El desmantelamiento de los jenízaros
En 1826, en respuesta a su revuelta, el sultán Mahmud II lanzó un ataque a los cuarteles de los jenízaros en Estambul. Mahmud II organizó un gran contingente para hacer la guerra a los jenízaros que se habían rebelado. Los jenízaros respondieron incendiando la ciudad de Constantinopla, mientras robaban y saqueaban los alrededores.
Al final, sus cuarteles fueron quemados hasta los cimientos. La mayoría de los jenízaros fueron asesinados o desterrados y el cuerpo entero fue finalmente abolido. Los jenízaros fueron disueltos permanentemente, para no volver a levantarse jamás. La otrora formidable fuerza del imperio otomano, que aterrorizó a toda Europa, tuvo un final horrible y abrupto.

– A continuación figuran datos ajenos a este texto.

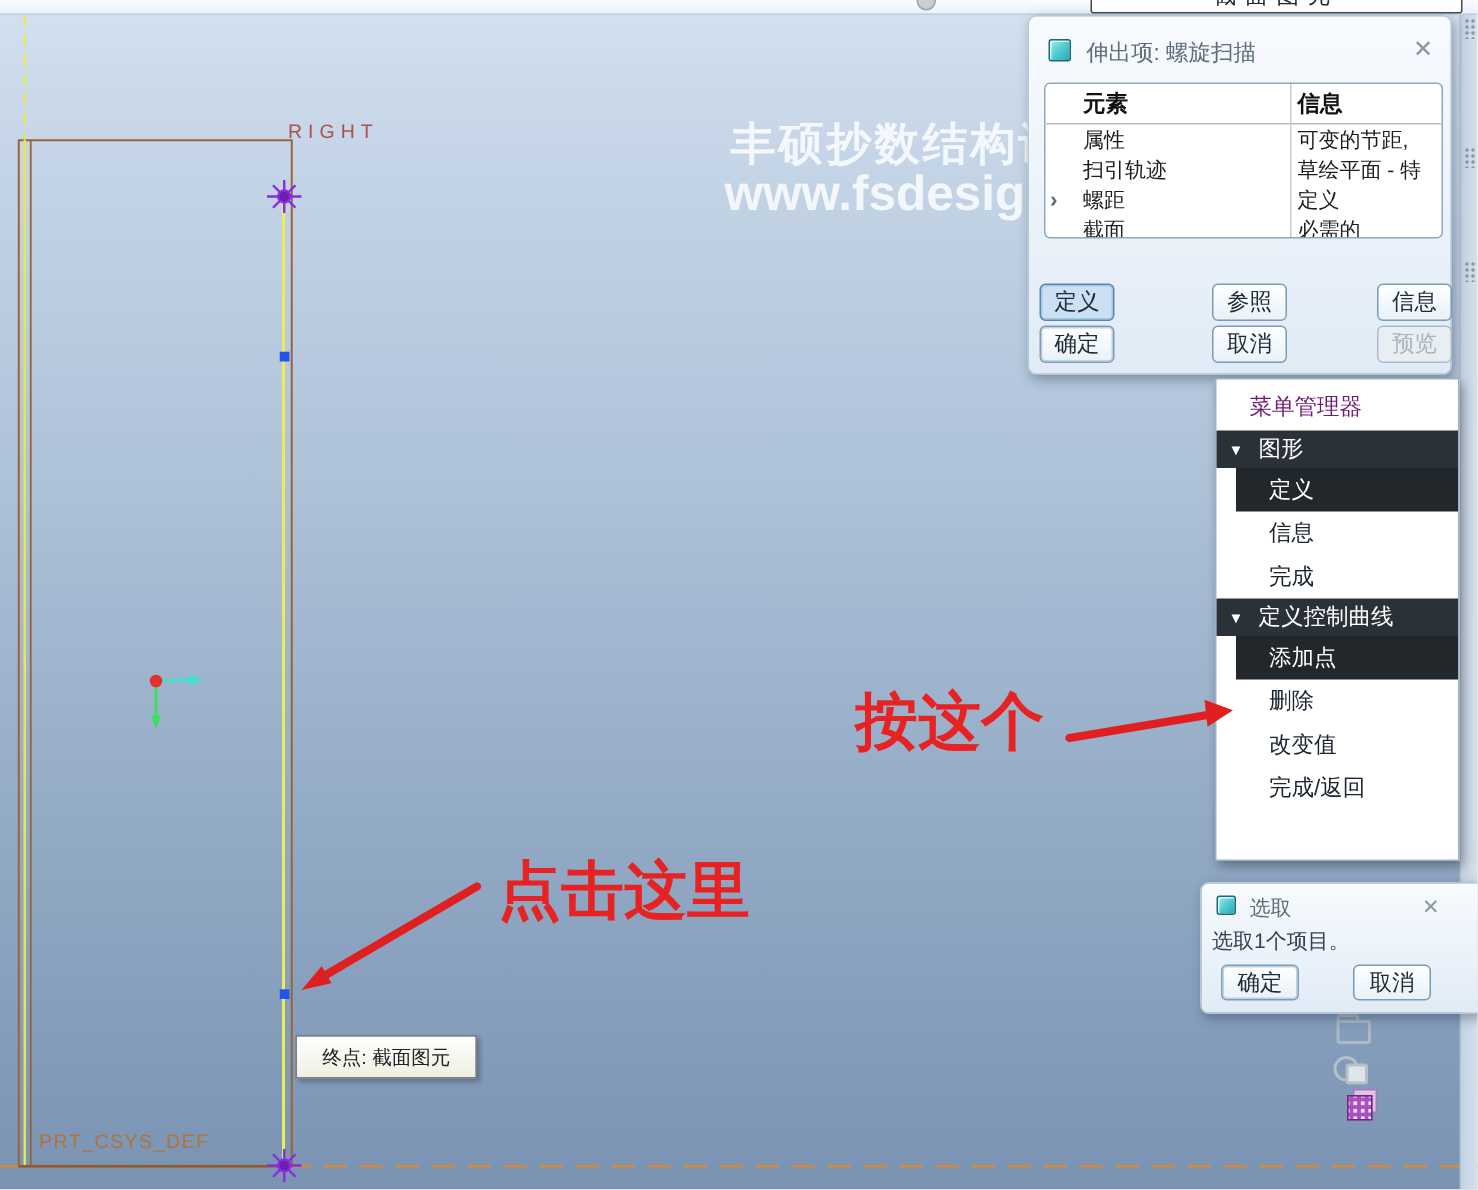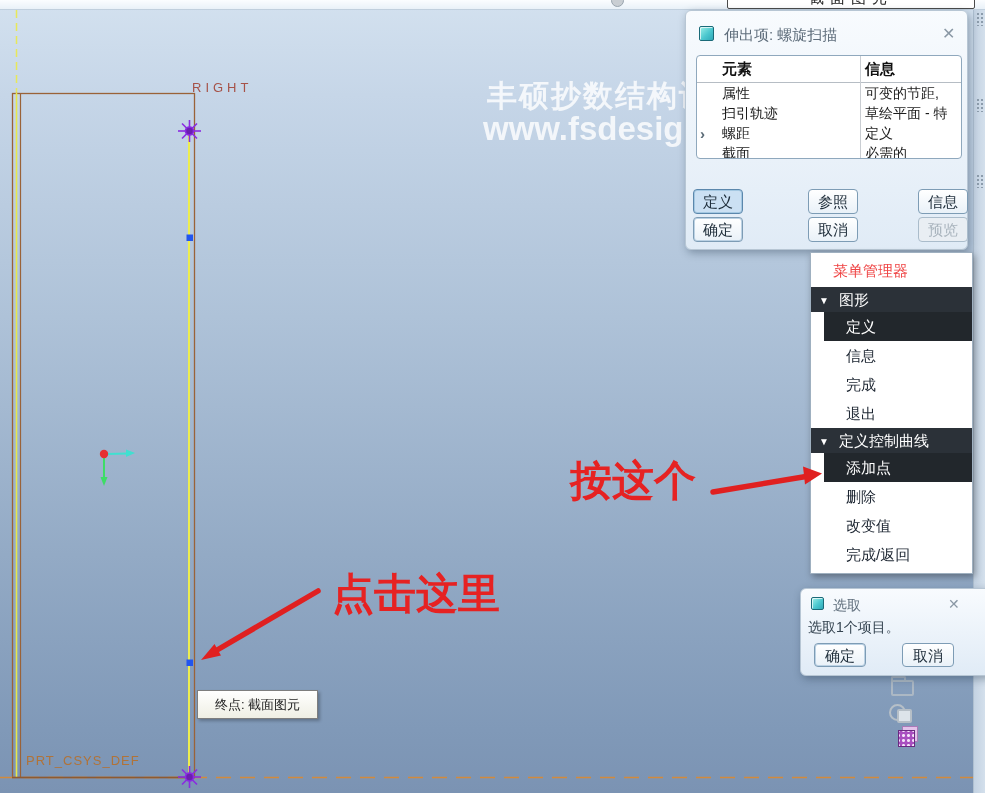--- a/index.html
+++ b/index.html
@@ -91,7 +91,7 @@
   
   #menu-manager { position:absolute; left:810px; top:252px; width:163px; height:322px;
     background:#fff; border:1px solid #9fb0c0; box-shadow:2px 3px 7px rgba(0,0,0,.35); z-index:10; }
-  #mm-title { height:34px; padding:9px 0 0 22px; font-size:15px; color:#ef4444; }
+  #mm-title { height:34px; padding:9px 0 0 22px; font-size:15px; color:#701a75; }
   .mm-header { height:25px; background:#2b3138; color:#fff; font-size:15px; line-height:25px;
     padding-left:8px; white-space:nowrap; }
   .mm-header .tri { font-size:10px; margin-right:6px; vertical-align:1px; }

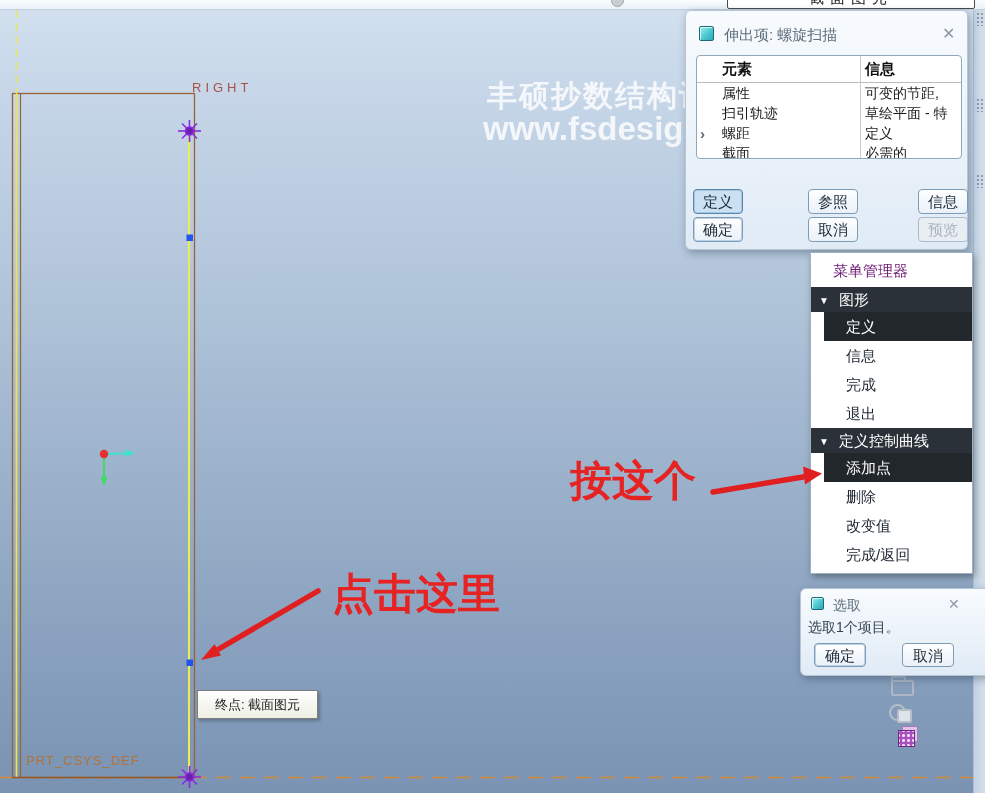--- a/index.html
+++ b/index.html
@@ -242,7 +242,6 @@
       <div class="mm-item selected">定义</div>
       <div class="mm-item">信息</div>
       <div class="mm-item">完成</div>
-      <div class="mm-item">退出</div>
     </div>
 
     <div class="mm-header">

Muchos estudiosos creen que la revuelta de los jenízaros fue producto de su solidaridad. Su pensamiento grupal les permitió desarrollar una agenda única a partir de una miríada de intereses individuales. A pesar de la admiración de los jenízaros por sus maestros, cuando finalmente se unieron, supieron que tenían suficiente poder para derrotar al sultán. Y esto fue lo que provocó su fin.
Conclusión
- Los jenízaros, establecidos durante el reinado del sultán Orhan, eran los combatientes de élite del ejército otomano.
- La mayoría de los jenízaros procedían del sistema devshirme. Como tales, eran niños cristianos esclavizados, convertidos al islam y posteriormente entrenados militarmente. A diferencia de los esclavos comunes, recibían un salario.
- Debido a su relación casi familiar con el sultán, los jenízaros se convirtieron en una poderosa influencia en el Imperio otomano.
- Los jenízaros a menudo vestían túnicas largas y sombreros bork altos. Sus sombreros tenían adornos con joyas en la zona de la frente y una larga cola que caía por la espalda.
- Además de proteger al sultán, los jenízaros también se encargaban de complicadas tareas militares.
- Para 1683, el servicio con los jenízaros se volvió tan deseable que el sistema devshirme fue abolido. Esto significaba que tanto los hombres libres cristianos como los musulmanes podían presentar a sus hijos para el servicio.
- Los jenízaros se volvieron tan poderosos que lograron destronar a 12 sultanes, reemplazándolos por aquellos que consideraban más favorables.
- En 1826, en respuesta a su revuelta, el sultán Mahmud II lanzó un ataque a los cuarteles jenízaros en Estambul y los quemó hasta los cimientos. La mayoría de los jenízaros fueron asesinados o desterrados, y el cuerpo fue finalmente abolido.